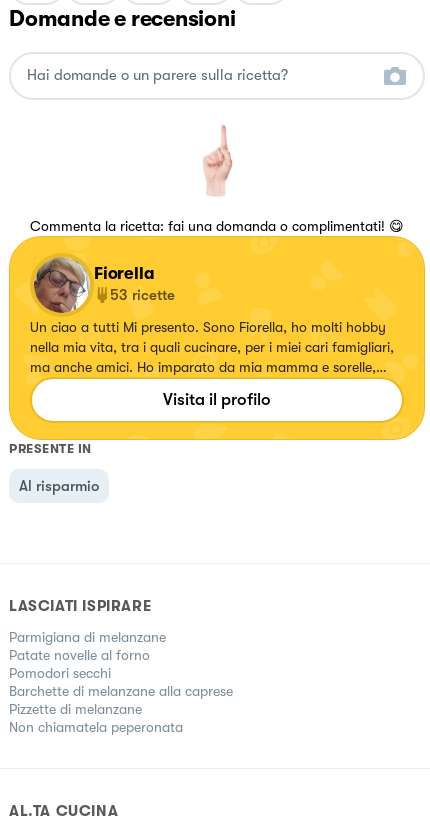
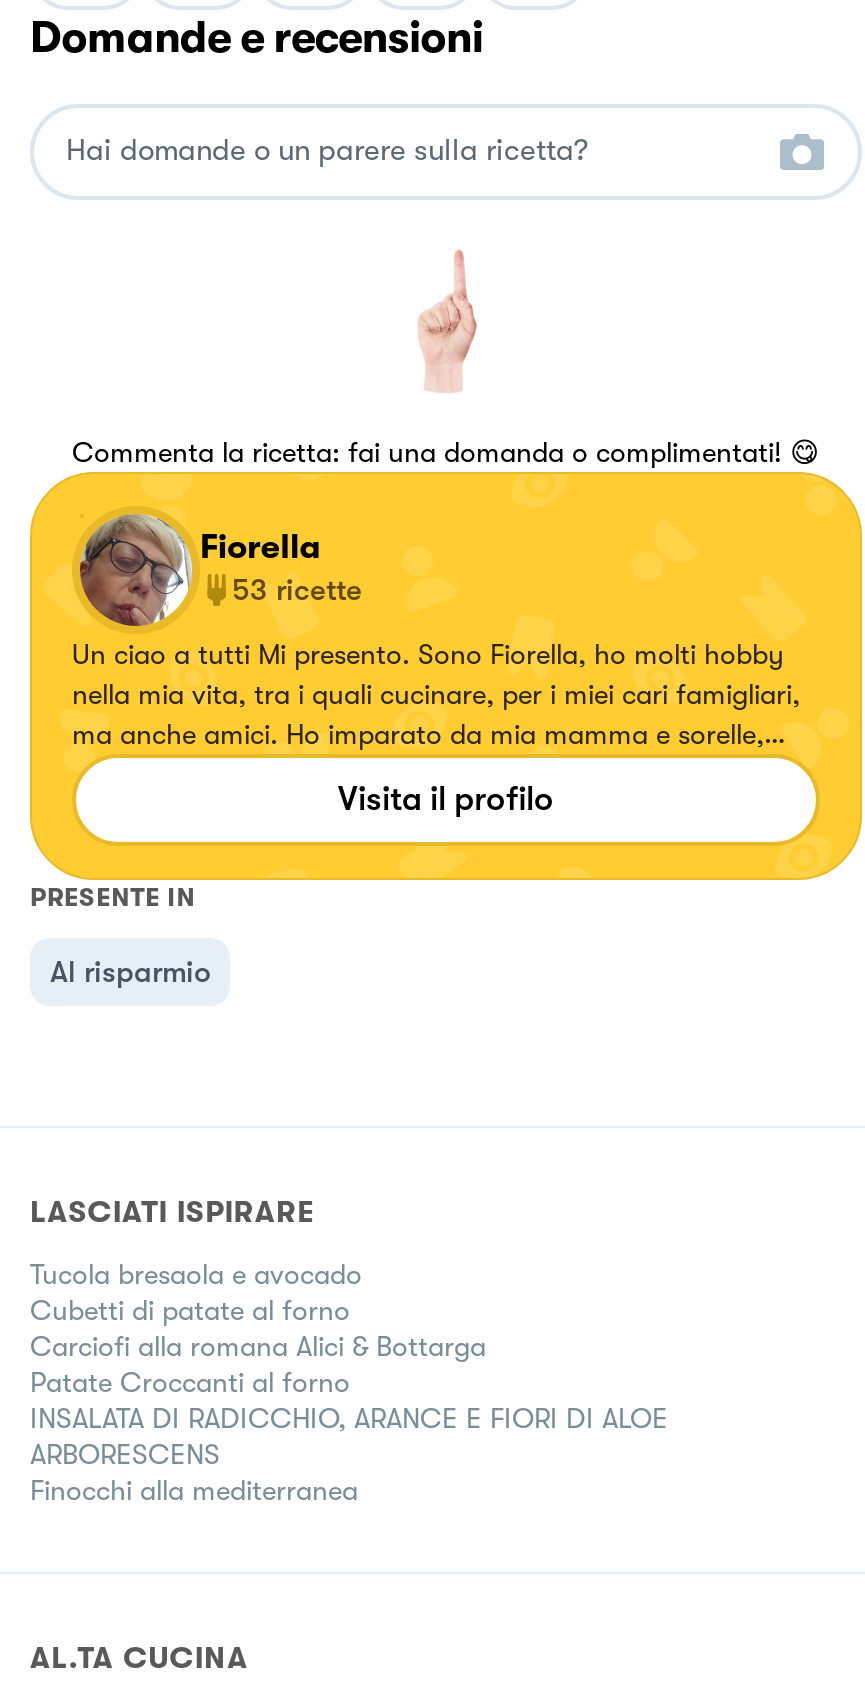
- Parmigiana di melanzane
- Patate novelle al forno
- Pomodori secchi
- Barchette di melanzane alla caprese
- Pizzette di melanzane
- Non chiamatela peperonata
+ Tucola bresaola e avocado
+ Cubetti di patate al forno
+ Carciofi alla romana Alici & Bottarga
+ Patate Croccanti al forno
+ INSALATA DI RADICCHIO, ARANCE E FIORI DI ALOE
+ ARBORESCENS
+ Finocchi alla mediterranea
•••••
Exercise: Only an exact, picture-free copy of the entries counts as the answer.

Answer section:
- Parmigiana di melanzane
- Patate novelle al forno
- Pomodori secchi
- Barchette di melanzane alla caprese
- Pizzette di melanzane
- Non chiamatela peperonata
+ Tucola bresaola e avocado
+ Cubetti di patate al forno
+ Carciofi alla romana Alici & Bottarga
+ Patate Croccanti al forno
+ INSALATA DI RADICCHIO, ARANCE E FIORI DI ALOE
+ ARBORESCENS
+ Finocchi alla mediterranea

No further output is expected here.